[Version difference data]
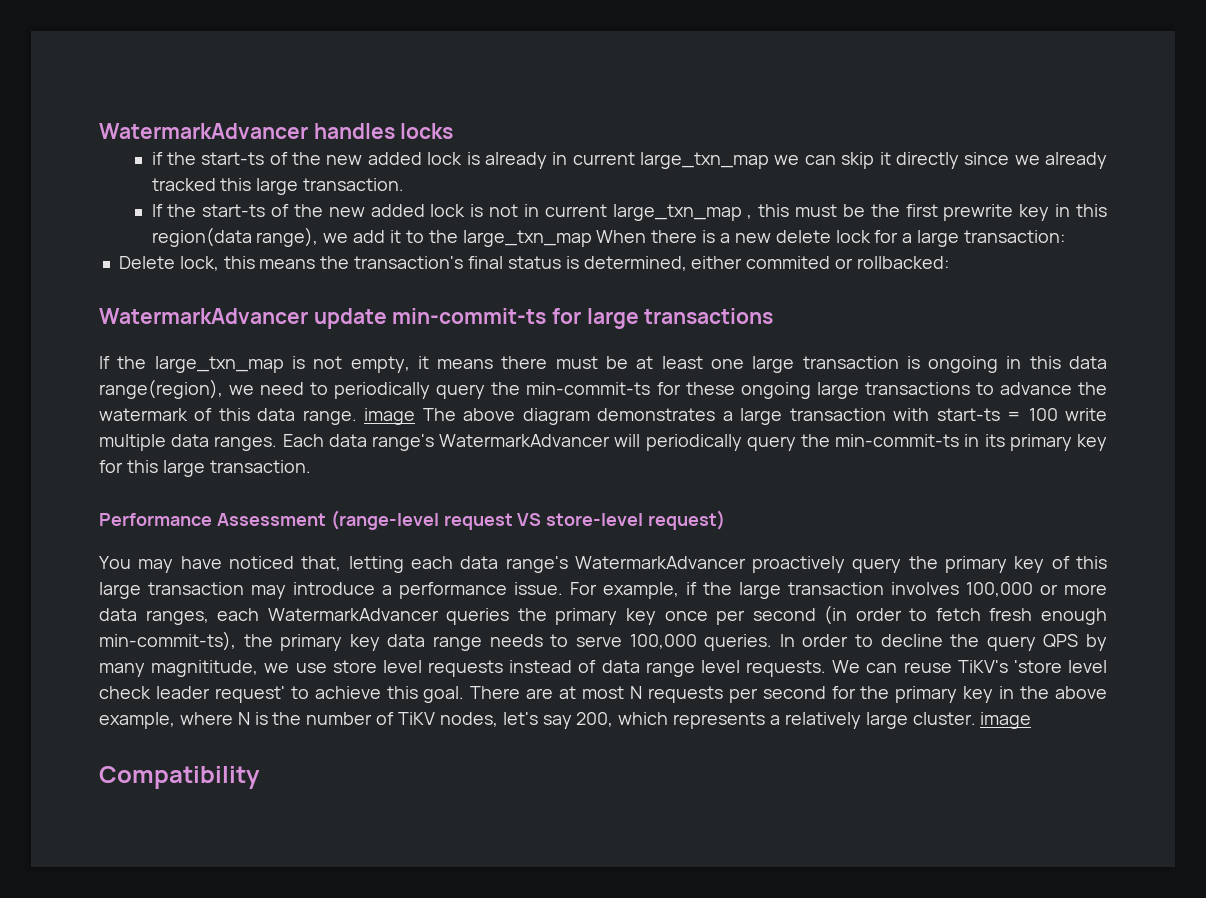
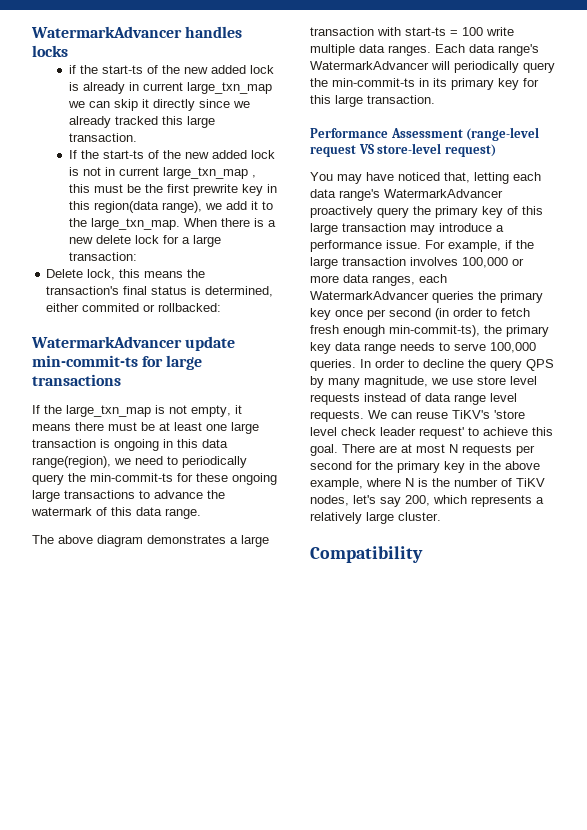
- If the start-ts of the new added lock is not in current large_txn_map , this must be the first prewrite key in this region(data range), we add it to the large_txn_map When there is a new delete lock for a large transaction:
+ If the start-ts of the new added lock is not in current large_txn_map , this must be the first prewrite key in this region(data range), we add it to the large_txn_map. When there is a new delete lock for a large transaction:
- If the large_txn_map is not empty, it means there must be at least one large transaction is ongoing in this data range(region), we need to periodically query the min-commit-ts for these ongoing large transactions to advance the watermark of this data range. image The above diagram demonstrates a large transaction with start-ts = 100 write multiple data ranges.
+ If the large_txn_map is not empty, it means there must be at least one large transaction is ongoing in this data range(region), we need to periodically query the min-commit-ts for these ongoing large transactions to advance the watermark of this data range.
+ The above diagram demonstrates a large transaction with start-ts = 100 write multiple data ranges.
- In order to decline the query QPS by many magnititude, we use store level requests instead of data range level requests.
+ In order to decline the query QPS by many magnitude, we use store level requests instead of data range level requests.
- There are at most N requests per second for the primary key in the above example, where N is the number of TiKV nodes, let's say 200, which represents a relatively large cluster. image
+ There are at most N requests per second for the primary key in the above example, where N is the number of TiKV nodes, let's say 200, which represents a relatively large cluster.

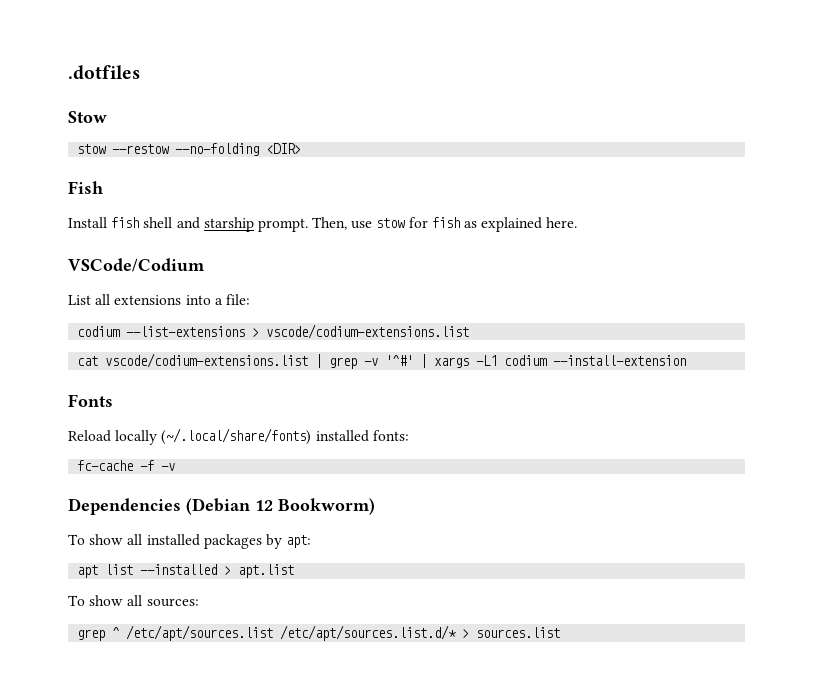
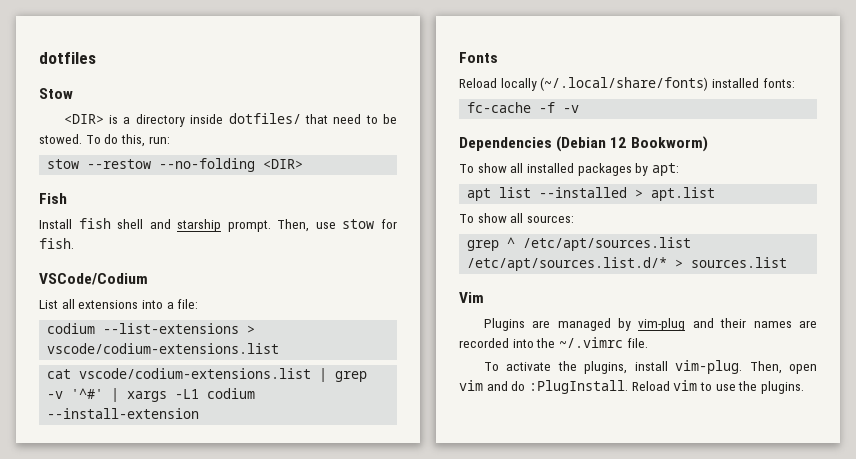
- .dotfiles
+ dotfiles
+ <DIR> is a directory inside dotfiles/ that need to be stowed. To do this, run:
- Then, use stow for fish as explained here.
+ Then, use stow for fish.
+ Vim
+ Plugins are managed by vim-plug and their names are recorded into the ~/.vimrc file.
+ To activate the plugins, install vim-plug. Then, open vim and do :PlugInstall. Reload vim to use the plugins.

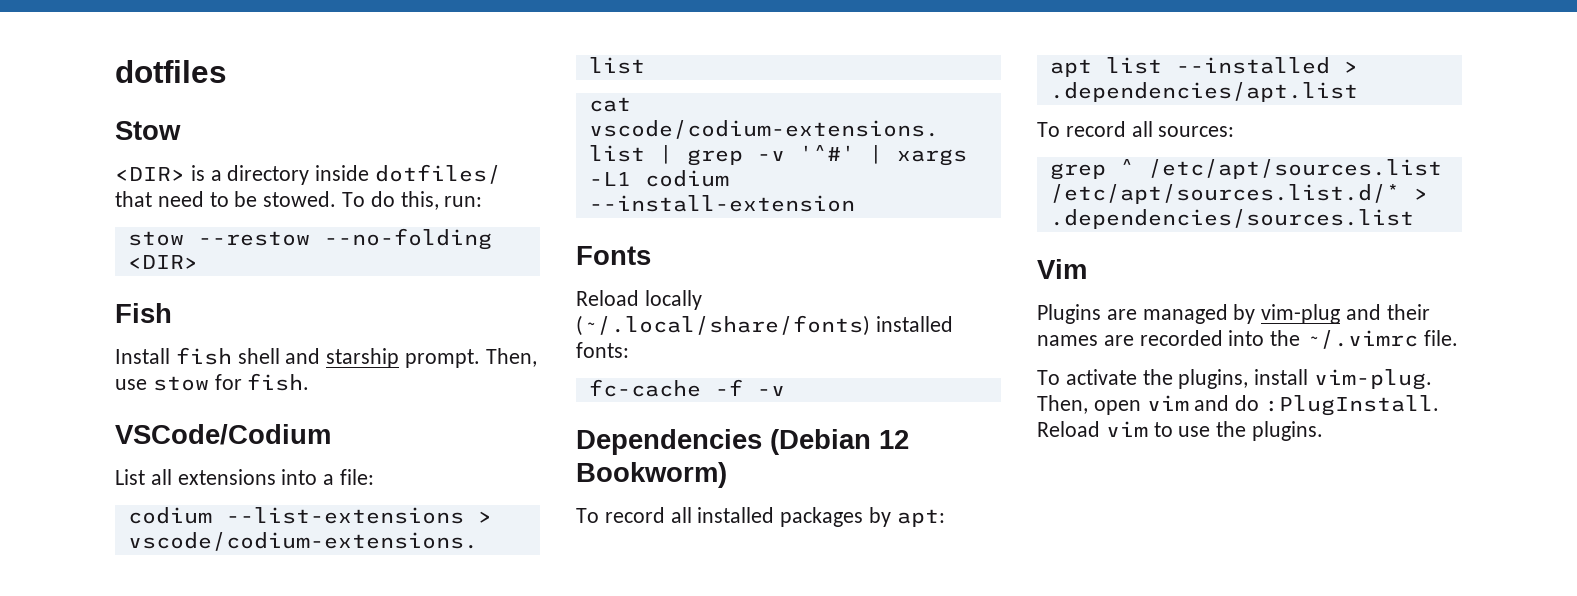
- To show all installed packages by apt:
+ To record all installed packages by apt:
- apt list --installed > apt.list
- To show all sources:
+ apt list --installed > .dependencies/apt.list
+ To record all sources:
- grep ^ /etc/apt/sources.list /etc/apt/sources.list.d/* > sources.list
+ grep ^ /etc/apt/sources.list /etc/apt/sources.list.d/* > .dependencies/sources.list

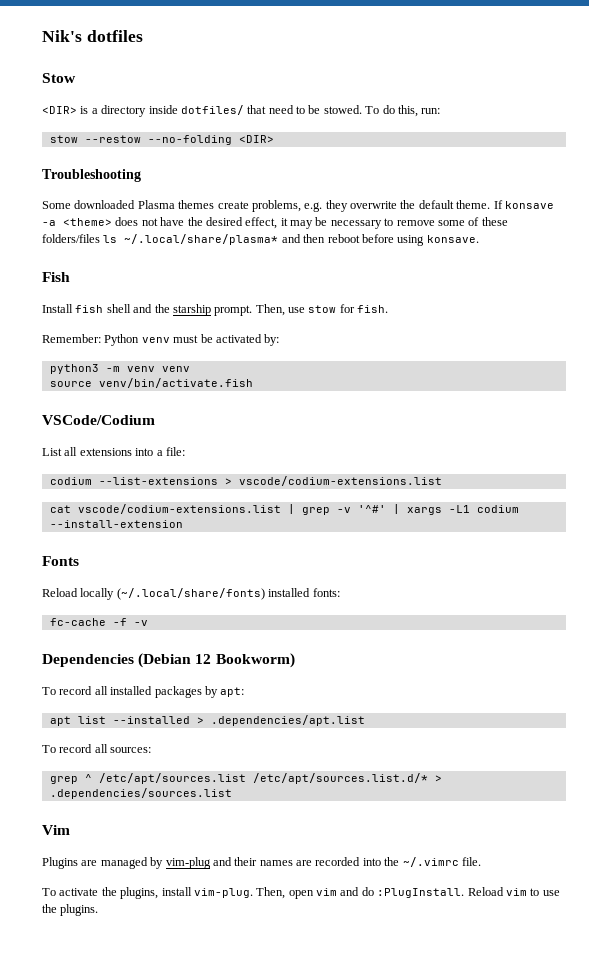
- dotfiles
+ Nik's dotfiles
+ Troubleshooting
+ Some downloaded Plasma themes create problems, e.g. they overwrite the default theme. If konsave -a <theme> does not have the desired effect, it may be necessary to remove some of these folders/files ls ~/.local/share/plasma* and then reboot before using konsave.
- Install fish shell and starship prompt.
+ Install fish shell and the starship prompt.
+ Remember: Python venv must be activated by:
+ python3 -m venv venv
+ source venv/bin/activate.fish

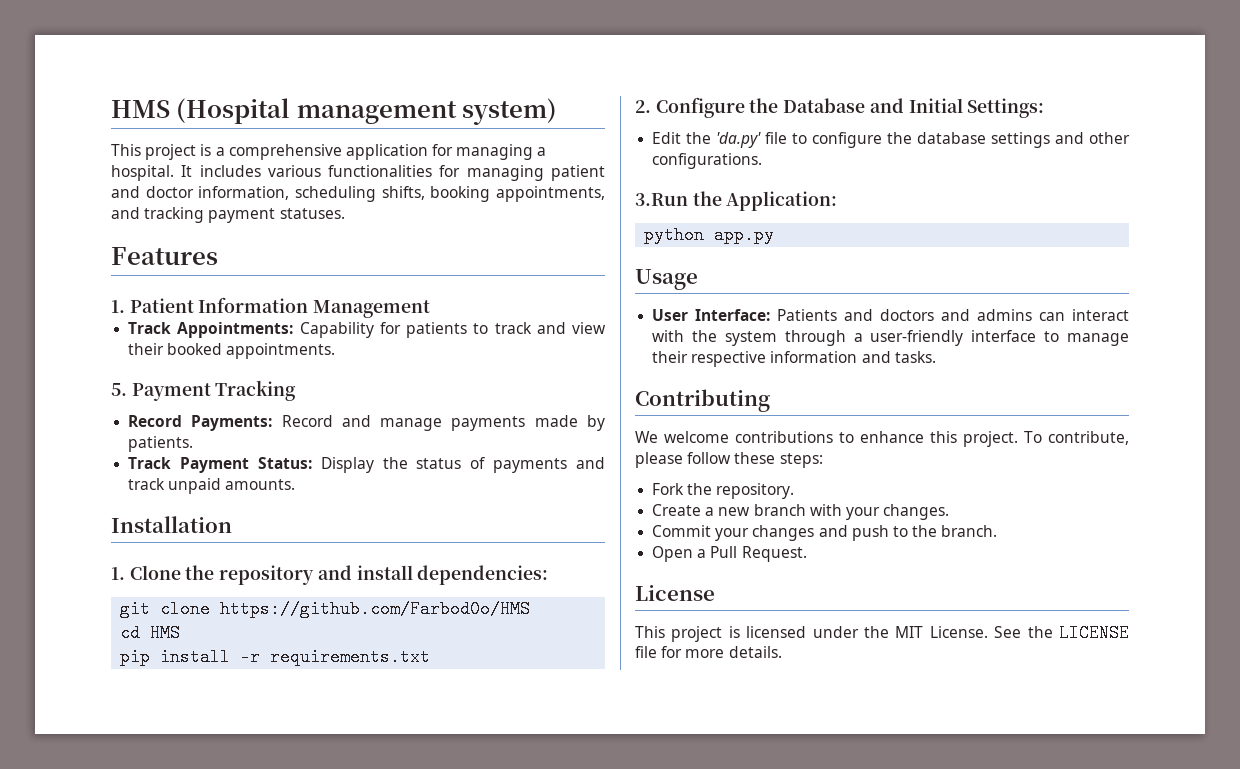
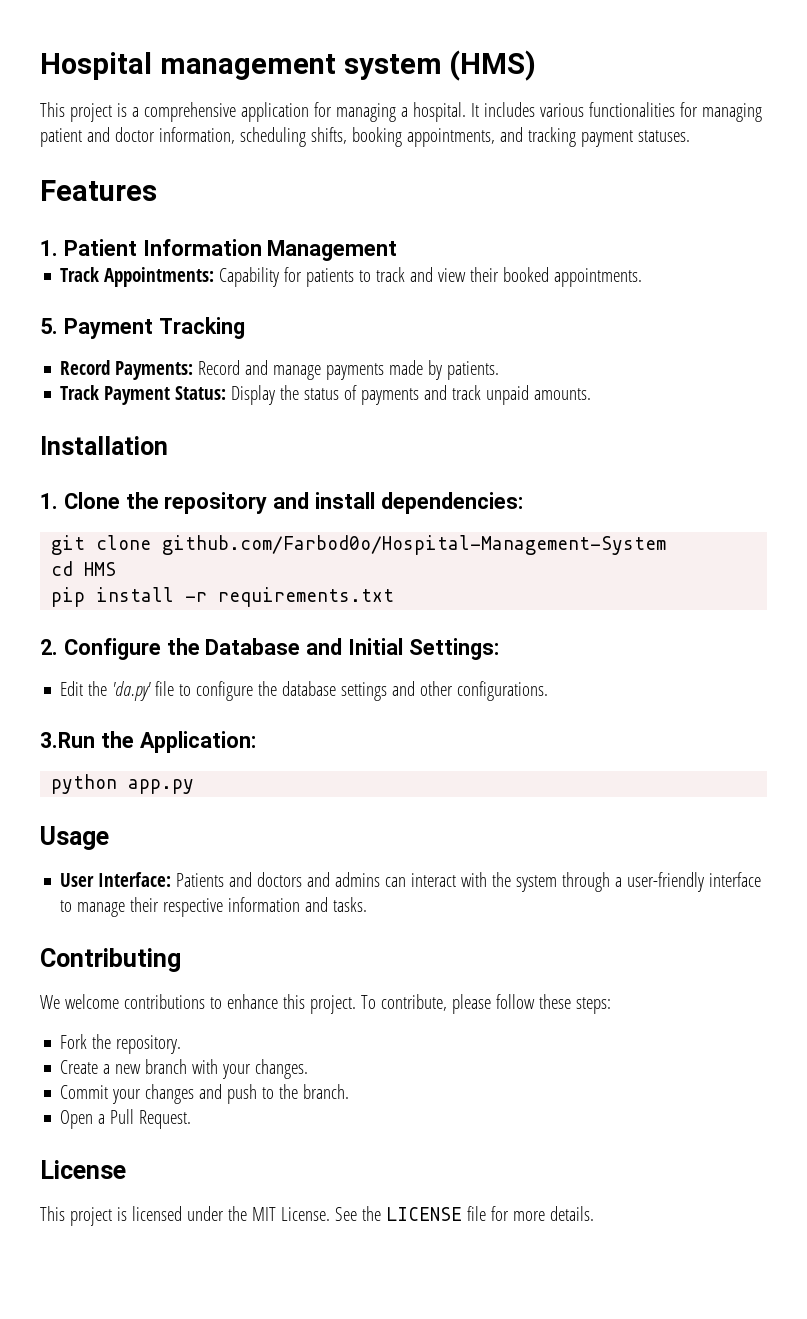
- HMS (Hospital management system)
+ Hospital management system (HMS)
- git clone https://github.com/Farbod0o/HMS
+ git clone github.com/Farbod0o/Hospital-Management-System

§ **Work task**
Quote the records above exactly, leaving out any pictures.

§ **Your response**
- If the start-ts of the new added lock is not in current large_txn_map , this must be the first prewrite key in this region(data range), we add it to the large_txn_map When there is a new delete lock for a large transaction:
+ If the start-ts of the new added lock is not in current large_txn_map , this must be the first prewrite key in this region(data range), we add it to the large_txn_map. When there is a new delete lock for a large transaction:
- If the large_txn_map is not empty, it means there must be at least one large transaction is ongoing in this data range(region), we need to periodically query the min-commit-ts for these ongoing large transactions to advance the watermark of this data range. image The above diagram demonstrates a large transaction with start-ts = 100 write multiple data ranges.
+ If the large_txn_map is not empty, it means there must be at least one large transaction is ongoing in this data range(region), we need to periodically query the min-commit-ts for these ongoing large transactions to advance the watermark of this data range.
+ The above diagram demonstrates a large transaction with start-ts = 100 write multiple data ranges.
- In order to decline the query QPS by many magnititude, we use store level requests instead of data range level requests.
+ In order to decline the query QPS by many magnitude, we use store level requests instead of data range level requests.
- There are at most N requests per second for the primary key in the above example, where N is the number of TiKV nodes, let's say 200, which represents a relatively large cluster. image
+ There are at most N requests per second for the primary key in the above example, where N is the number of TiKV nodes, let's say 200, which represents a relatively large cluster.

- .dotfiles
+ dotfiles
+ <DIR> is a directory inside dotfiles/ that need to be stowed. To do this, run:
- Then, use stow for fish as explained here.
+ Then, use stow for fish.
+ Vim
+ Plugins are managed by vim-plug and their names are recorded into the ~/.vimrc file.
+ To activate the plugins, install vim-plug. Then, open vim and do :PlugInstall. Reload vim to use the plugins.

- To show all installed packages by apt:
+ To record all installed packages by apt:
- apt list --installed > apt.list
- To show all sources:
+ apt list --installed > .dependencies/apt.list
+ To record all sources:
- grep ^ /etc/apt/sources.list /etc/apt/sources.list.d/* > sources.list
+ grep ^ /etc/apt/sources.list /etc/apt/sources.list.d/* > .dependencies/sources.list

- dotfiles
+ Nik's dotfiles
+ Troubleshooting
+ Some downloaded Plasma themes create problems, e.g. they overwrite the default theme. If konsave -a <theme> does not have the desired effect, it may be necessary to remove some of these folders/files ls ~/.local/share/plasma* and then reboot before using konsave.
- Install fish shell and starship prompt.
+ Install fish shell and the starship prompt.
+ Remember: Python venv must be activated by:
+ python3 -m venv venv
+ source venv/bin/activate.fish

- HMS (Hospital management system)
+ Hospital management system (HMS)
- git clone https://github.com/Farbod0o/HMS
+ git clone github.com/Farbod0o/Hospital-Management-System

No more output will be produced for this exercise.